Lawyer Competes on "The Rebel Billionaire"
New York Lawyer
November 15, 2004
By Justin Scheck
For several dozen young San Franciscans who showed up at Cozmo's Corner Grill in the Marina on Tuesday to watch the premiere of "The Rebel Billionaire" -- Fox's new reality show starring famed entrepreneur Richard Branson -- reality TV is more real than it is for the rest of us.
The pashmina-district crowd was there for Nicole Harvat, a tall and gregarious Marina resident and former Lerch Sturmer employment lawyer competing on the show against several other attractive and business-minded contestants. The winner, as Harvat learned when the show was done filming, will supposedly usurp Branson as president of Virgin Companies.
While the crowd was certainly excited for Harvat, the situation was hardly novel.
"I know a couple of people on other shows," said Sujay Jaswa, who serves with Harvat on a nonprofit board and has acquaintances who've been on "Survivor" and "The Bachelor." And he's not alone: Friends Ralph Drybrough and Beth Bueker know former contestants from "The Bachelorette" and "Joe Millionaire."
"I know people on 'The Bachelor' and Jennifer Massey," said Harvat, referring to the Clifford Chance associate and "Apprentice" contestant.
Apparently, the Marina is a hotbed of reality show contestants. Harvat auditioned for the show last spring with her friend and her boyfriend -- and, as of last week, fiance.
"This looked fun, and I loved Richard Branson. I'd followed his career for a long time," she said.
After several callbacks, Harvat was told in July that she was selected to be a contestant. She dropped everything -- including, she says, a job offer from Seyfarth Shaw -- and took off for nearly two months, traveling around the world and doing crazy things like donning a hockey helmet to walk a balance beam strung between two hot air balloons.
Harvat's crowd did not seem jaded by their intimate familiarity with reality; they cheered each time she appeared, and they stood in tense silence as Branson prepared to jettison the unworthy.

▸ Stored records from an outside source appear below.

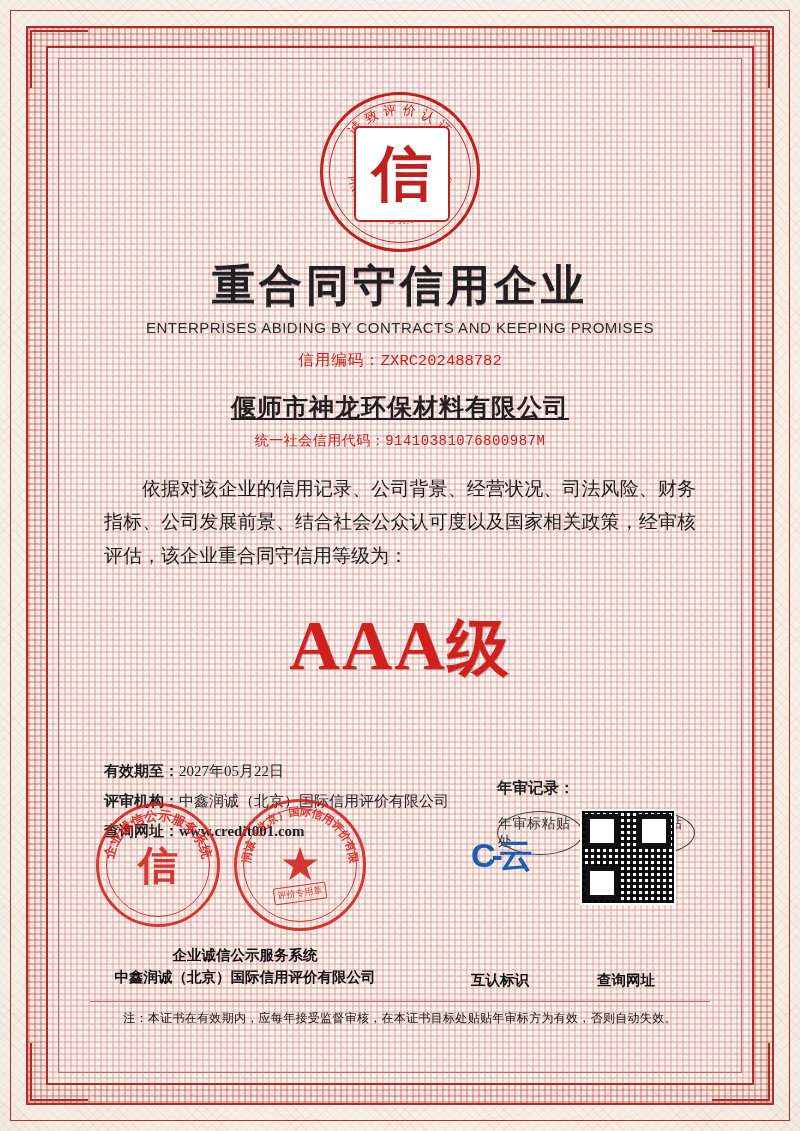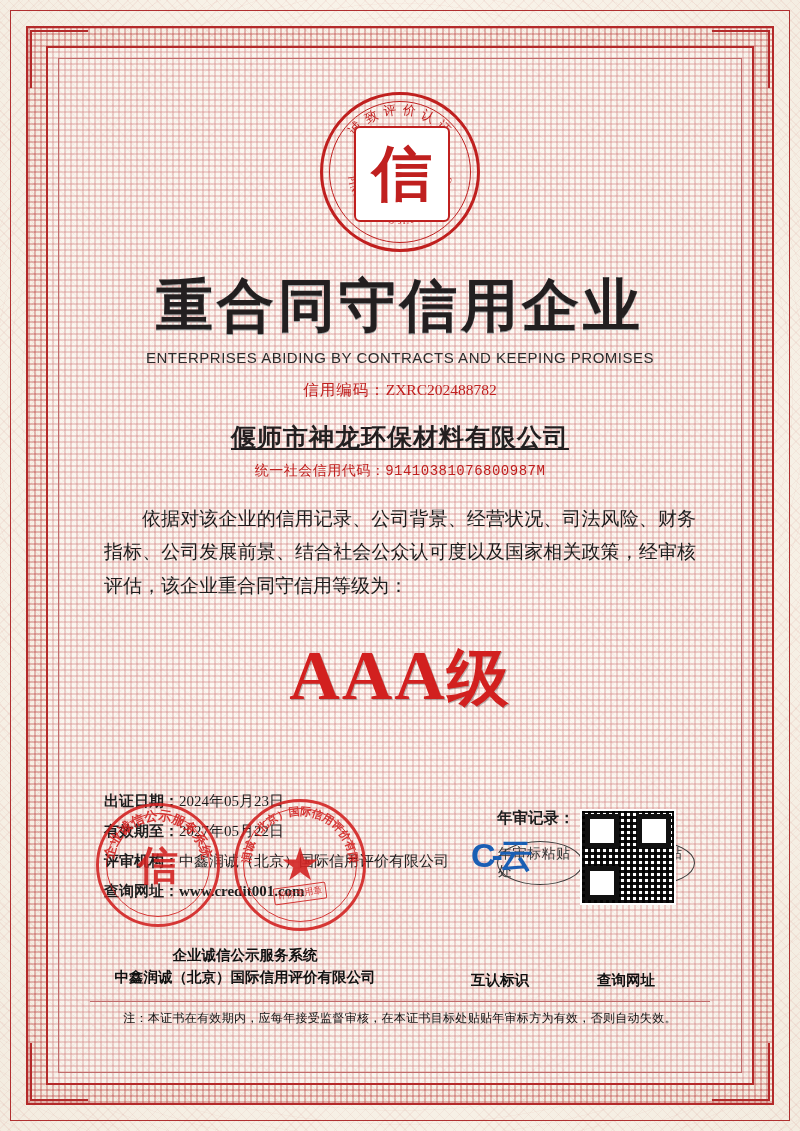"重合同守信用企业" .main-title { font-size: 57px -> 43px; margin-top: 16px -> 5px }
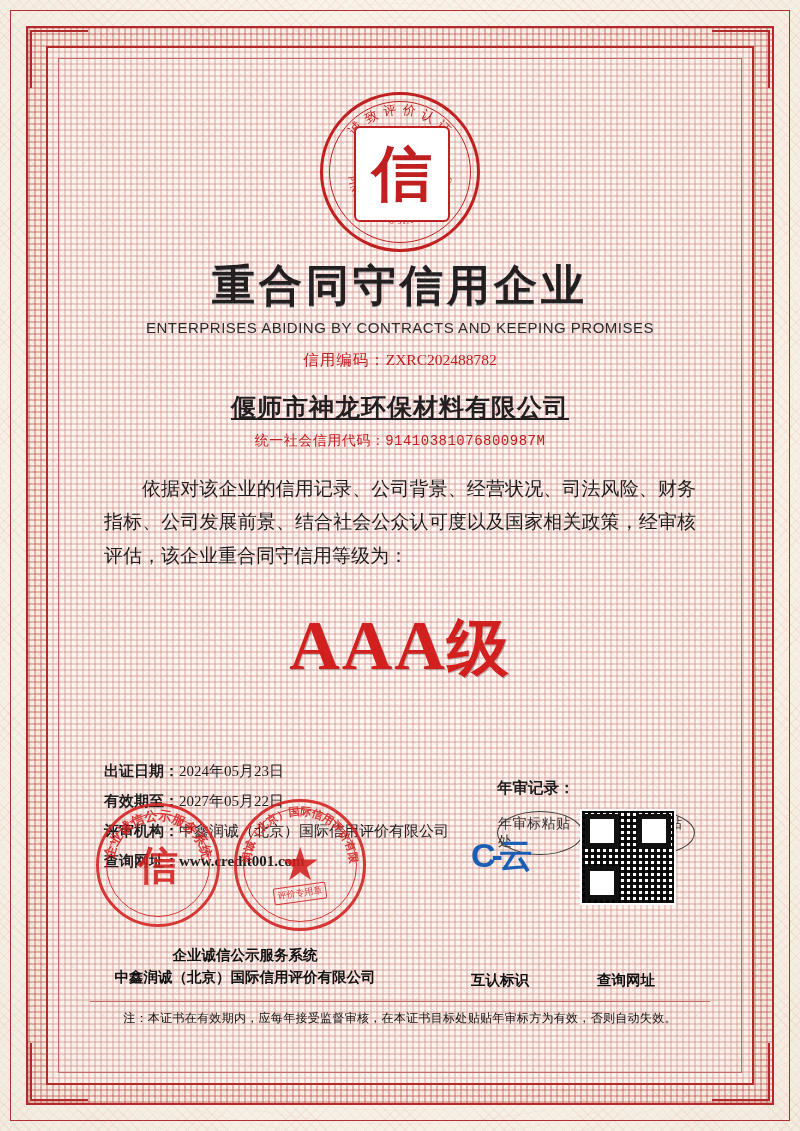"ZXRC202488782" .credit-no .val { font-family: Liberation Serif, serif -> Liberation Mono, monospace }
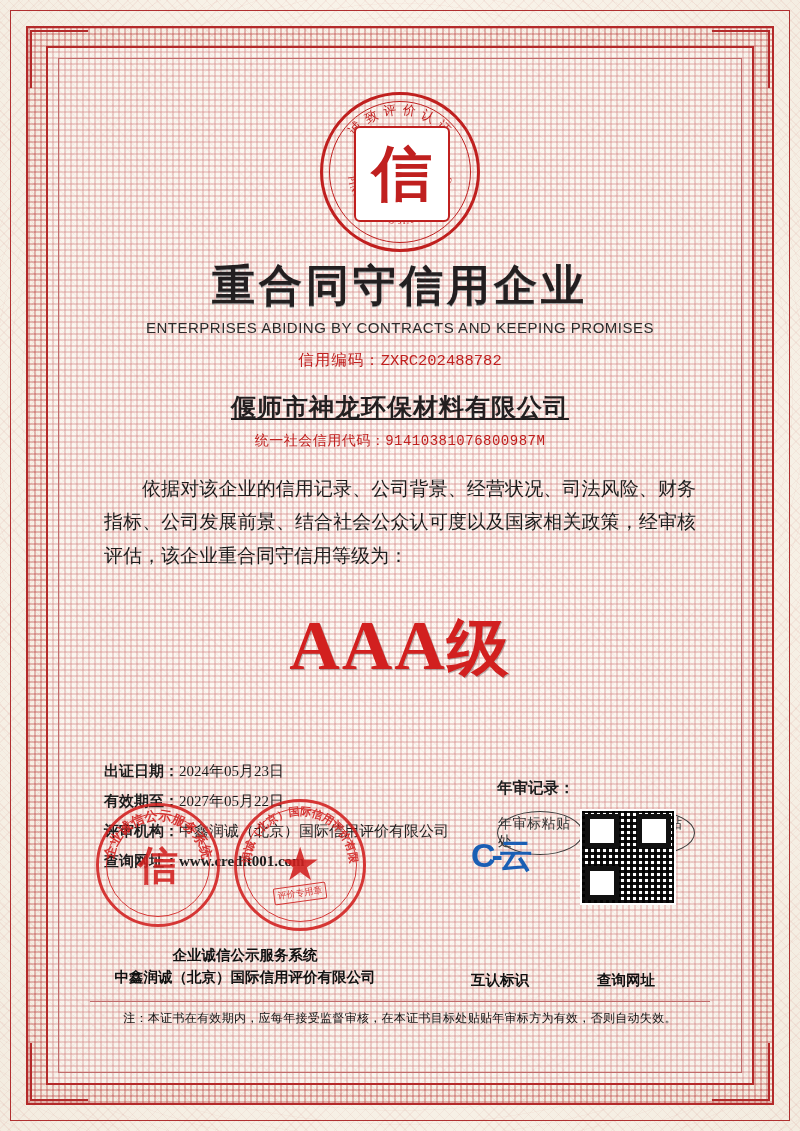"出证日期：2024年05月23日" div { html: <div> <span>出证日期：</span><span>2024年05月23日</span> </div> -> none }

"It definitely raises the stakes of reality TV when you know someone who stars on the show," said Heather Dowling, a public relations specialist for Wilson Sonsini Goodrich & Rosati and a friend of Harvat. (Dowling only knows one other reality show contestant.)
Harvat, who is not currently employed, is forbidden to divulge who won the contest before the show ends, she said, and the penalties for breaking that rule are severe. "Being a lawyer, you can really imagine when I got the 60-page contract to sign, I read it very carefully," she said.
But her friends, experienced in the reality world, were happy to handicap the show. "Nicole's a spin instructor, so she's very athletic," said Jaswa, speculating that she'd have an edge in the physical contests.
Said Drybrough: "Anyone can win it."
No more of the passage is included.